Mostly it tends to depend on the age of the puppy. Rule of thumb about how often the dog needs to go out (they cannot "hold it" until muscles develop around 6 months old) 

age of dog in months (8 weeks = 2 months) = number of hours between potty breaks, at the MOST.

In addition, the dog needs to be taken out immediately when it wakes up, after naps, after drinking tons of water with a play session, after meals (feed 3-4x per day until 6 months old, then 2x per day, small breeds tend towards low blood sugar if they go a whole 24 hours between meals), etc...so you will be spending a lot of time outdoors. But repetition makes training easier as it gives the dog more chances at success. Remember to keep those special treats, only given at potty time for success and always the MOST desired treat according to your dog, in your pocket and ready to give as soon as the dog stands up from the squat.

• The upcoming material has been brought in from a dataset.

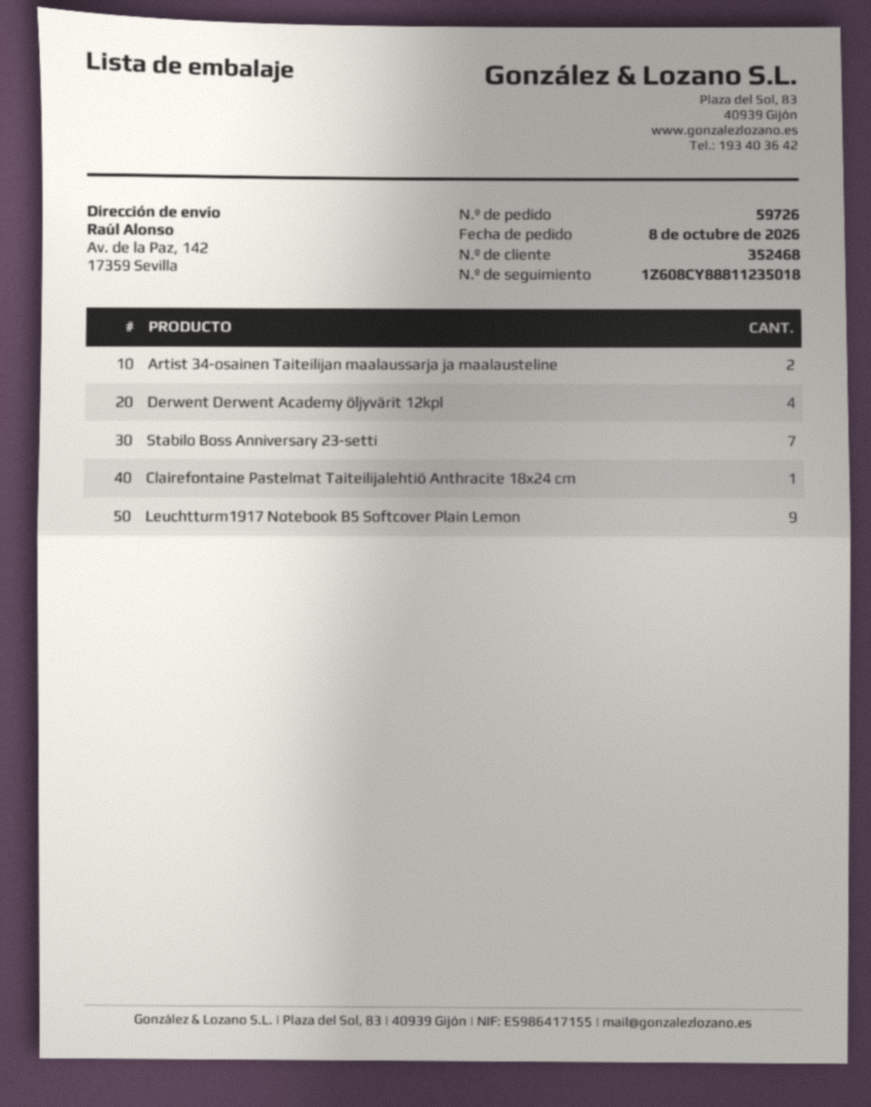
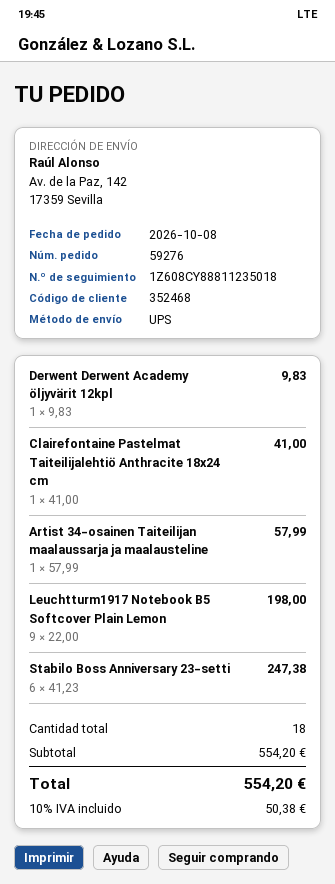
order number: 59726 -> 59276
Artist 34-osainen Taiteilijan maalaussarja ja maalausteline: 2 -> 1
Derwent Derwent Academy öljyvärit 12kpl: 4 -> 1
Stabilo Boss Anniversary 23-setti: 7 -> 6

So if you get an 8 week old dog you will need to take the dog out at least every 2 hours 24/7. There are some things that lessen the trips such as picking up the water bowl an hour or two before bedtime. And some dogs, even the small breeds that we have, can go a bit longer once they are sleeping soundly...and I highly suggest crating at night. It's a real bummer to wake up and step into a puddle or pile with bare feet! Also, I don't like to wait until the dog whines to go out as one dog I had got into a bad habit of whining all the time. So initially I set an alarm for 2 hours and take the dog out quietly throughout the night. If the dog is always dry in the crate at the 2 hour mark then I start to lengthen the alarm setting by 15-30 minutes. 

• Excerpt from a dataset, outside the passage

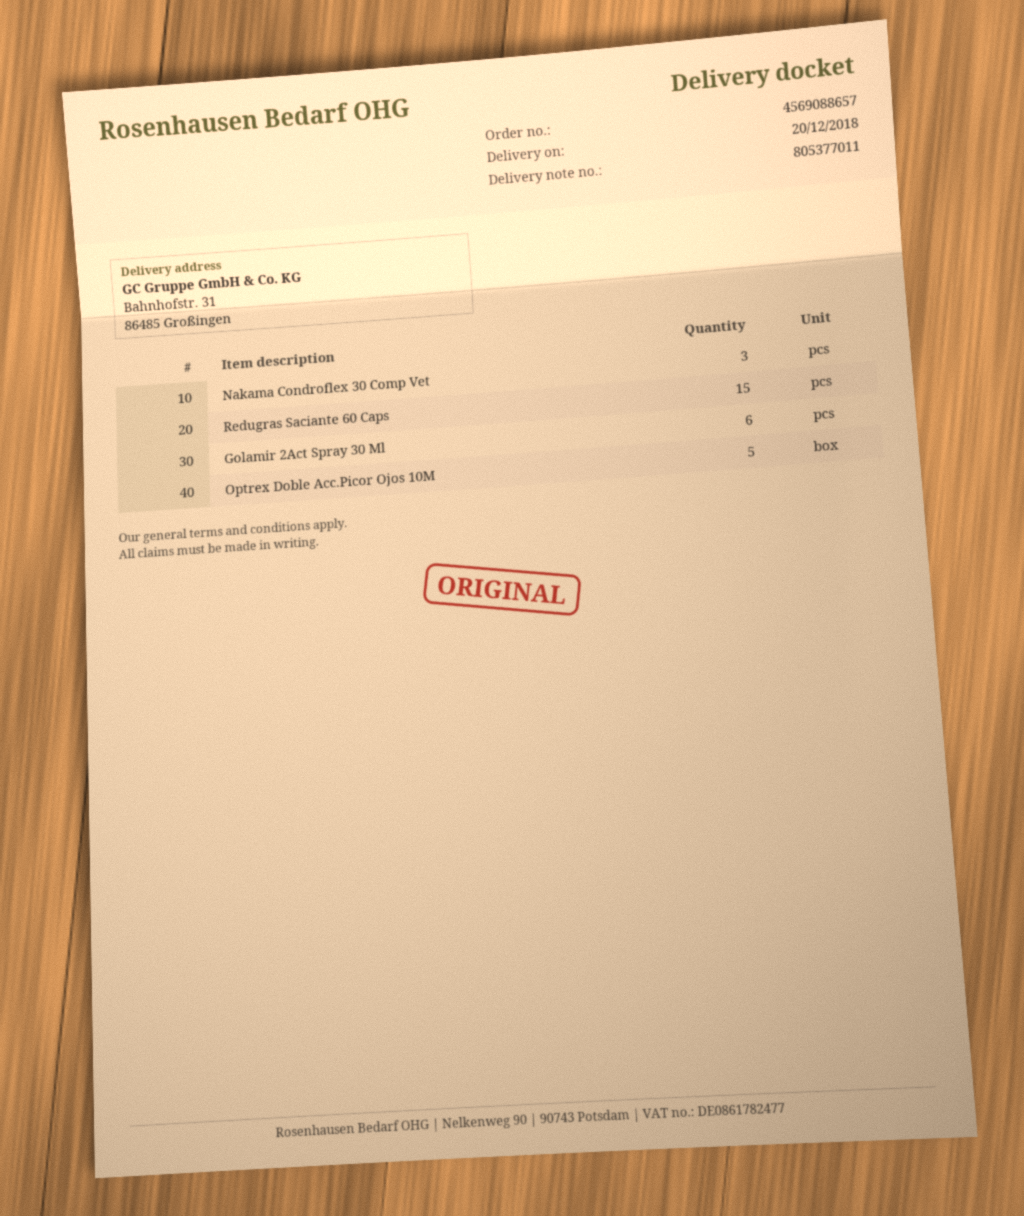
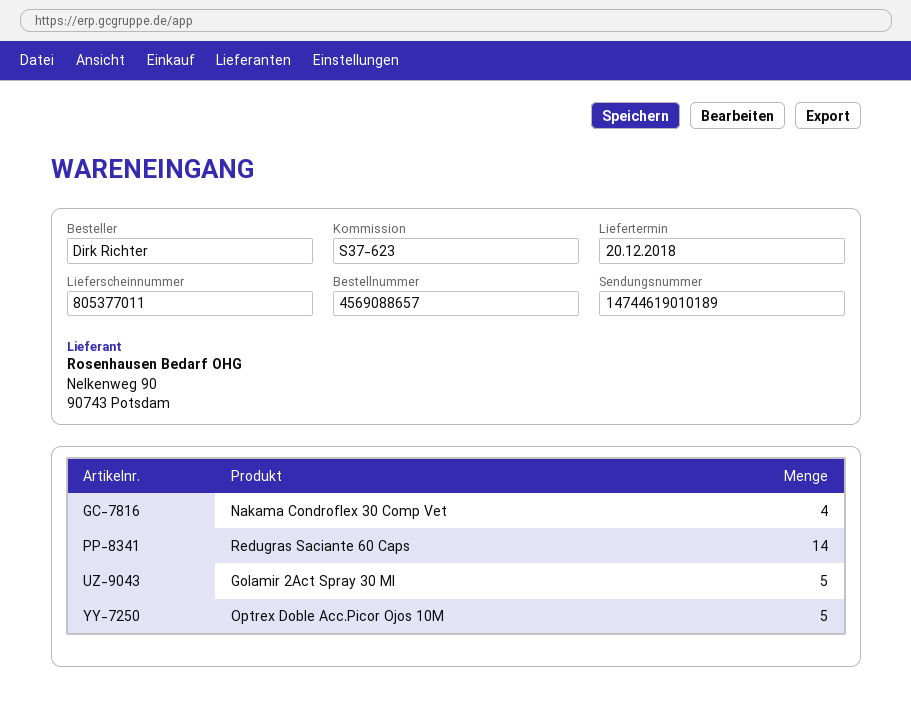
Nakama Condroflex 30 Comp Vet: 3 -> 4
Redugras Saciante 60 Caps: 15 -> 14
Golamir 2Act Spray 30 Ml: 6 -> 5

I've been reading your posts about boating and the litter box. I think that's a great idea while you're on the boat. But I wouldn't encourage the dog to eliminate in the house i.e. when you are not on the boat. I would keep a regular outdoor potty training going at home. And bait the litter box with a paper towel that you have wiped up the dog's urine with and perhaps pick up a stool sample from the yard before you leave for the boat for the litter box as well. Dogs, especially paps, are pretty smart about figuring out that there are different rules of the road in different places, like boat vs. home. You my find that the dog doesn't like the "feel" of litter and prefers the puppy pads or a small square of sod. I have not used a litter box with my little ones so I can't help on that one too much.


----------



## Papilove (May 20, 2010)

Thanks for all the great information. I remember, and have read again lately, the month=hours rule, but wasn't sure if that was the same at night. (I don't know why I would think it wasn't--wishful thinking maybe, lol.)

I can appreciate the advice about the whining. I never waited for them to 'beg to go out' either. I applied a schedule. I think my selective thinking conveniently 'forgot' what I used to do at night. (What you used to be able to do easily at 20/30 is a lot different that what you can do easily at 50, haha.) I guess I'm having a baby (at my age) and am going to have to accept midnight 'feedings' (poopings) for what they are again.

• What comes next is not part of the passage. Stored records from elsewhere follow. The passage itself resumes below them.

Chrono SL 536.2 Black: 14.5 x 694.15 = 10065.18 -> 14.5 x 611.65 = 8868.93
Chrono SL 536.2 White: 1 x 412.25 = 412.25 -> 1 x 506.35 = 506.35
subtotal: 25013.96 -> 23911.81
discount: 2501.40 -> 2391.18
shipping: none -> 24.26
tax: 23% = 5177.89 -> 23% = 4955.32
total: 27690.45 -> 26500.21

As for the suggestion about only using the box on the boat: thank you for that info too. I had worried that only using a litter box/potty pads type thing on the boat would confuse her if she didn't have exposure to it at home as well. I wasn't going to use 'litter' per say, I just tend to call any 'box' for elimination a 'litter box' haha. I was planning on pads inside the box.


----------



## KEichman (Jan 7, 2010)

Papilove said:


> Thanks for all the great information. I remember, and have read again lately, the month=hours rule, but wasn't sure if that was the same at night. (I don't know why I would think it wasn't--wishful thinking maybe, lol.)


I don't know if our experience was atypical, but we certainly didn't need to take our puppy out every two hours overnight, while sleeping. We got her at about 9 weeks old, and she is a small dog, too (bichon/shih tzu mix). I think the first couple of days we may have been out twice overnight (between bed at 11pm, and getting up around 6:15/6:30am). After that, it was only once, for maybe a week at the most, and since then (at about 10 weeks old), she has slept through the night. We gradually were able to make her bedtime a little earlier, and now (at age 6 months) she goes from 10pm to 6am regularly without a break (and is even fine from 9pm on, but we're up anyway, so we take her out again just before bedtime).

During the day, however, particularly during awake hours, I still take her out every 3 hours or so, even though she CAN go longer, if needed.

That's just our recent experience, for what it's worth.


----------